## [TASK OBJECTIVE]
State how many lines of the records contain the string "configuration". Give the number alone.

[[ STUDY MATERIAL open ]]

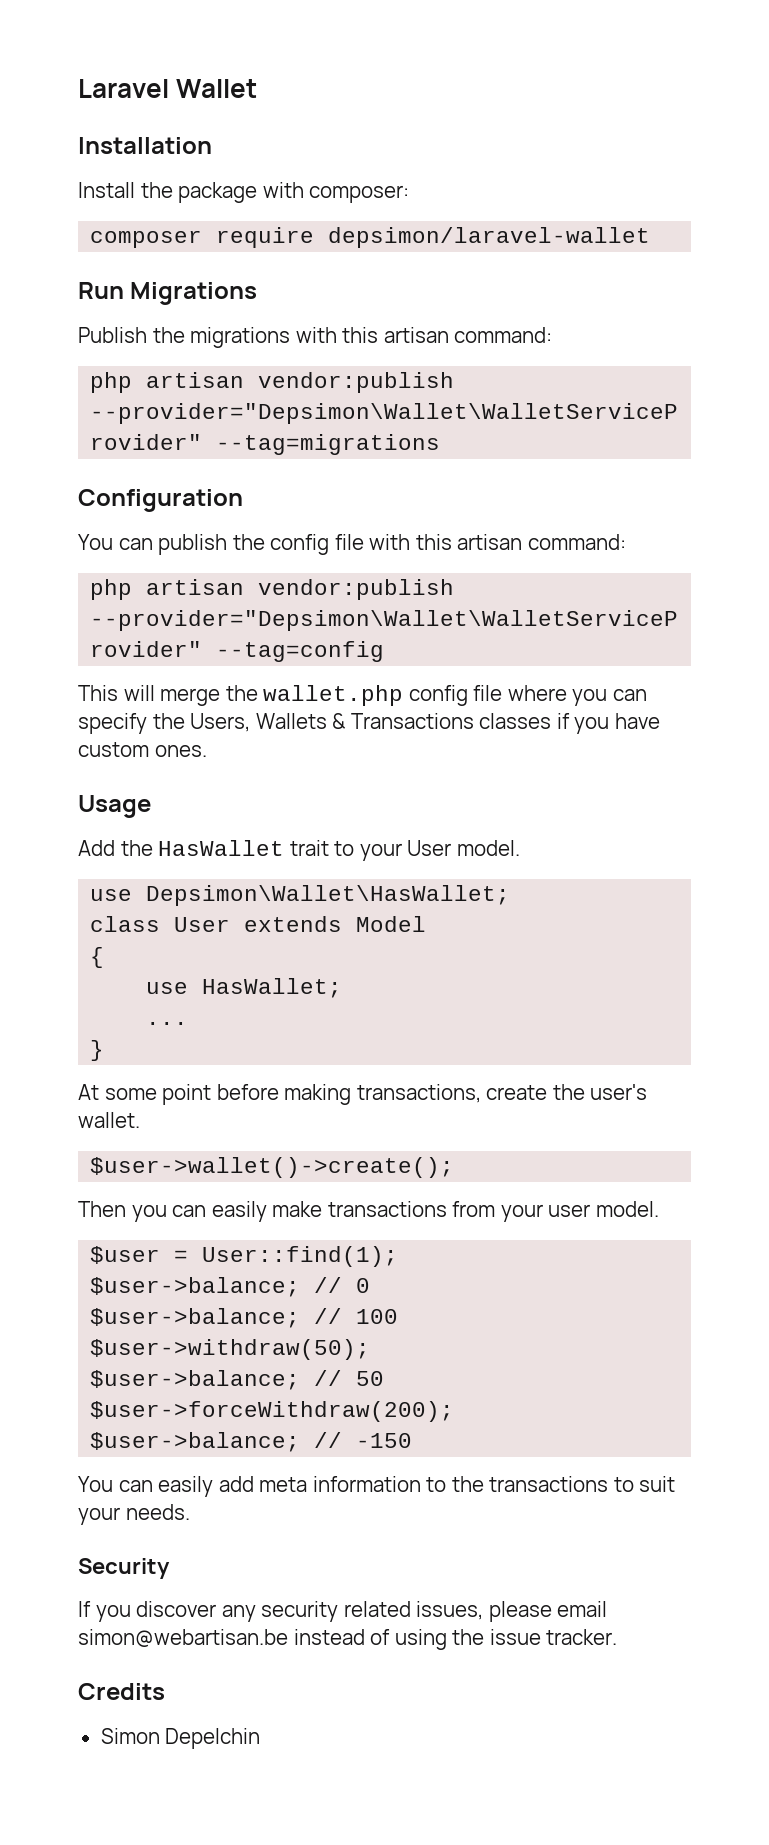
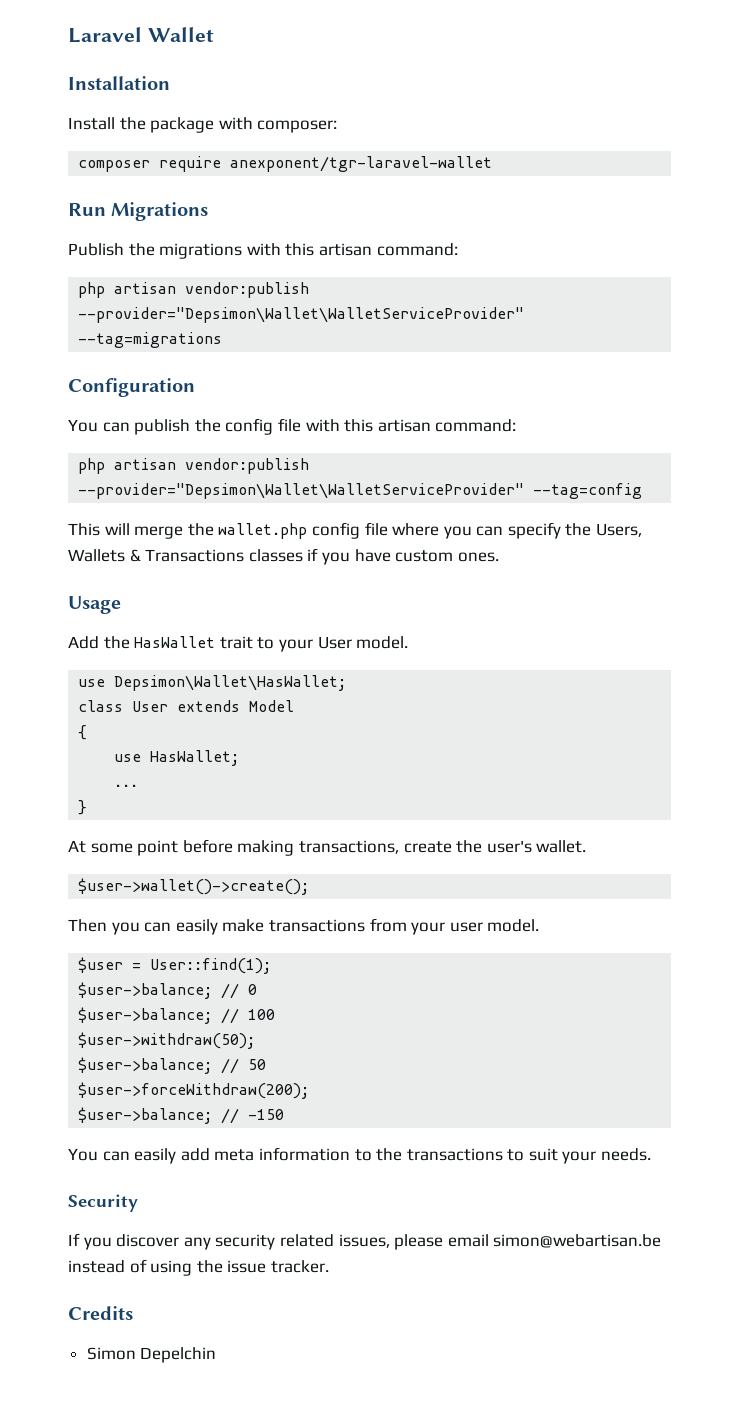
- composer require depsimon/laravel-wallet
+ composer require anexponent/tgr-laravel-wallet

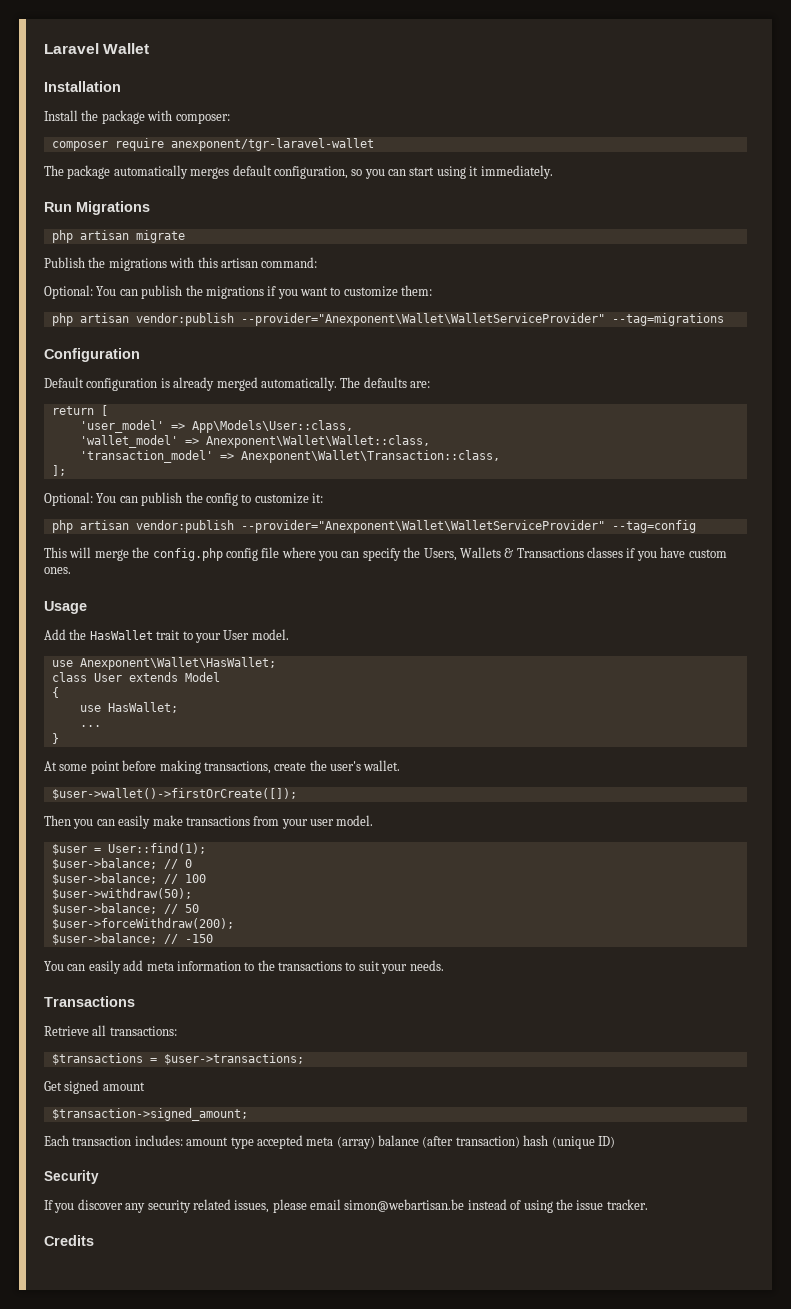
+ The package automatically merges default configuration, so you can start using it immediately.
+ php artisan migrate
- php artisan vendor:publish --provider="Depsimon\Wallet\WalletServiceProvider" --tag=migrations
+ Optional: You can publish the migrations if you want to customize them:
+ php artisan vendor:publish --provider="Anexponent\Wallet\WalletServiceProvider" --tag=migrations
- You can publish the config file with this artisan command:
- php artisan vendor:publish --provider="Depsimon\Wallet\WalletServiceProvider" --tag=config
+ Default configuration is already merged automatically. The defaults are:
+ return [
+ 'user_model' => App\Models\User::class,
+ 'wallet_model' => Anexponent\Wallet\Wallet::class,
+ 'transaction_model' => Anexponent\Wallet\Transaction::class,
+ ];
+ Optional: You can publish the config to customize it:
+ php artisan vendor:publish --provider="Anexponent\Wallet\WalletServiceProvider" --tag=config
- This will merge the wallet.php config file where you can specify the Users, Wallets & Transactions classes if you have custom ones.
+ This will merge the config.php config file where you can specify the Users, Wallets & Transactions classes if you have custom ones.
- use Depsimon\Wallet\HasWallet;
+ use Anexponent\Wallet\HasWallet;
- $user->wallet()->create();
+ $user->wallet()->firstOrCreate([]);
  You can easily add meta information to the transactions to suit your needs.
+ Transactions
+ Retrieve all transactions:
+ $transactions = $user->transactions;
+ Get signed amount
+ $transaction->signed_amount;
+ Each transaction includes: amount type accepted meta (array) balance (after transaction) hash (unique ID)
- Simon Depelchin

[[ STUDY MATERIAL closed ]]

## [FINISHED TASK]
2